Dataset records

╭──

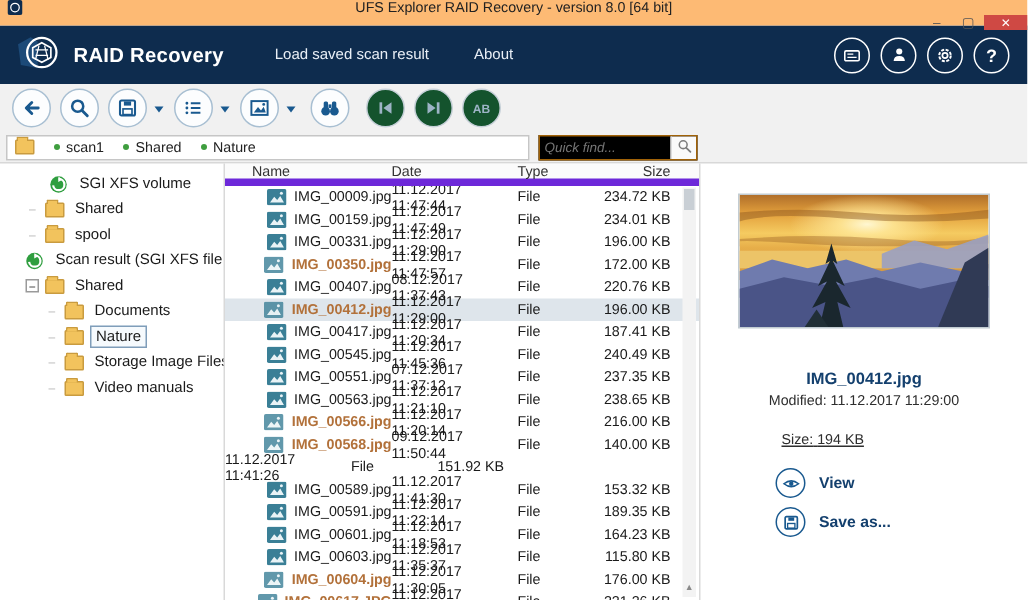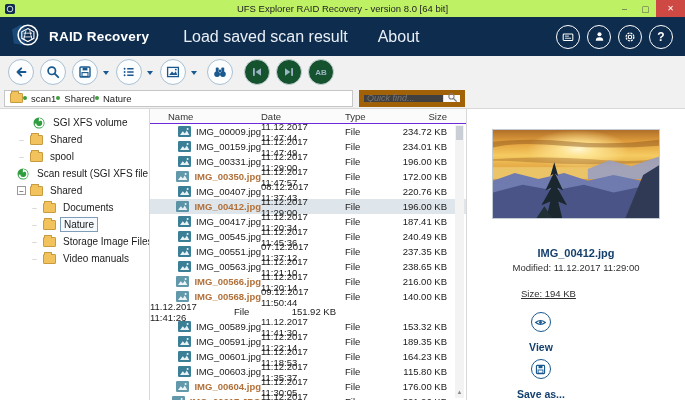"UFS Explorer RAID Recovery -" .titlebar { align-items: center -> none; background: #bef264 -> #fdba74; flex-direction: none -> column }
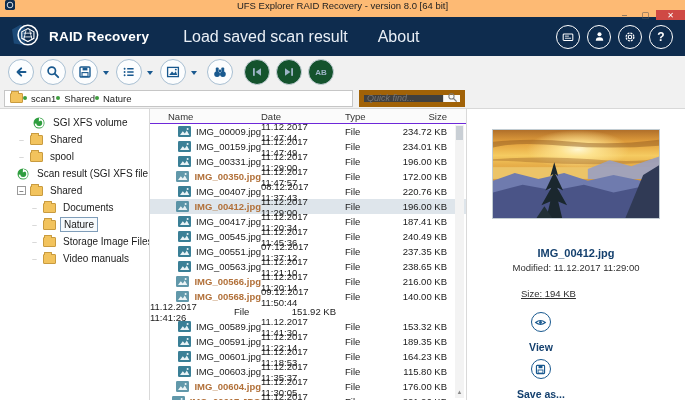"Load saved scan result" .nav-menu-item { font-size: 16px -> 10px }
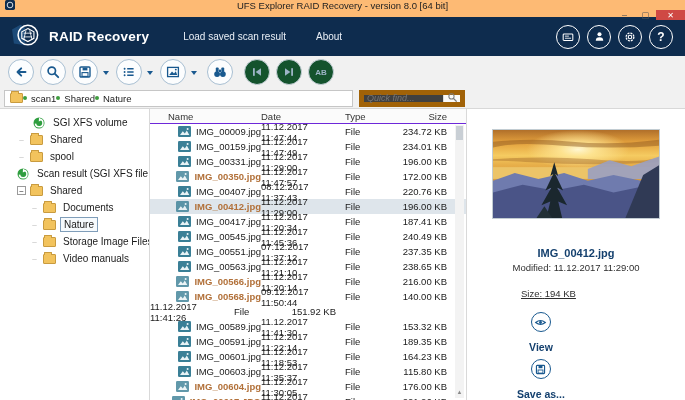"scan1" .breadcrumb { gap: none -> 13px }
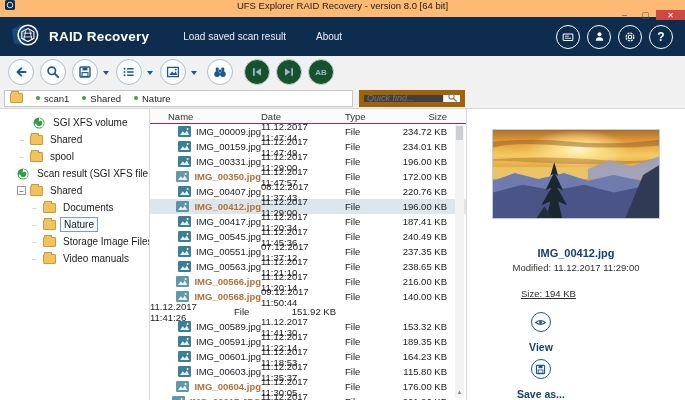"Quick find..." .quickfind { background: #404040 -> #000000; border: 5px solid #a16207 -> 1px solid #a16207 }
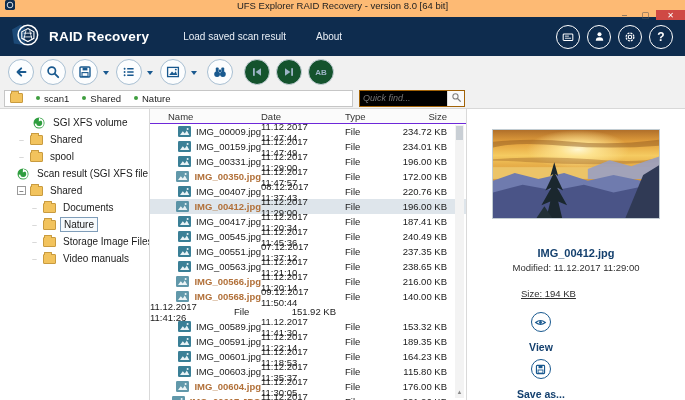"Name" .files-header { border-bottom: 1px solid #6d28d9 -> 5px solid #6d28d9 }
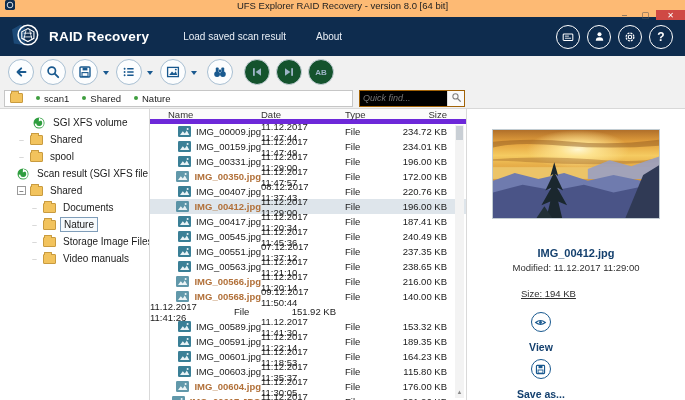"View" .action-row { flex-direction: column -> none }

╰──

_Task instructions_
Print, without pictures, exactly the lines from the one containing "border-bottom: 1px solid" through the final line of the records above.

_Response below_
"Name" .files-header { border-bottom: 1px solid #6d28d9 -> 5px solid #6d28d9 }
"View" .action-row { flex-direction: column -> none }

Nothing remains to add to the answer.